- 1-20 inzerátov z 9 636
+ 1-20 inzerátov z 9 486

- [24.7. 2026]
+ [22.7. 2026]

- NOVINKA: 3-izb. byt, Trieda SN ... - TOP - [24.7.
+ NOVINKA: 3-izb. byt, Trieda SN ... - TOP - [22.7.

◆ **EXERCISE DIRECTIONS**: Among the lines above, find those with the word "inzerátov". Copy them.

◆ **TASK OUTPUT**:
- 1-20 inzerátov z 9 636
+ 1-20 inzerátov z 9 486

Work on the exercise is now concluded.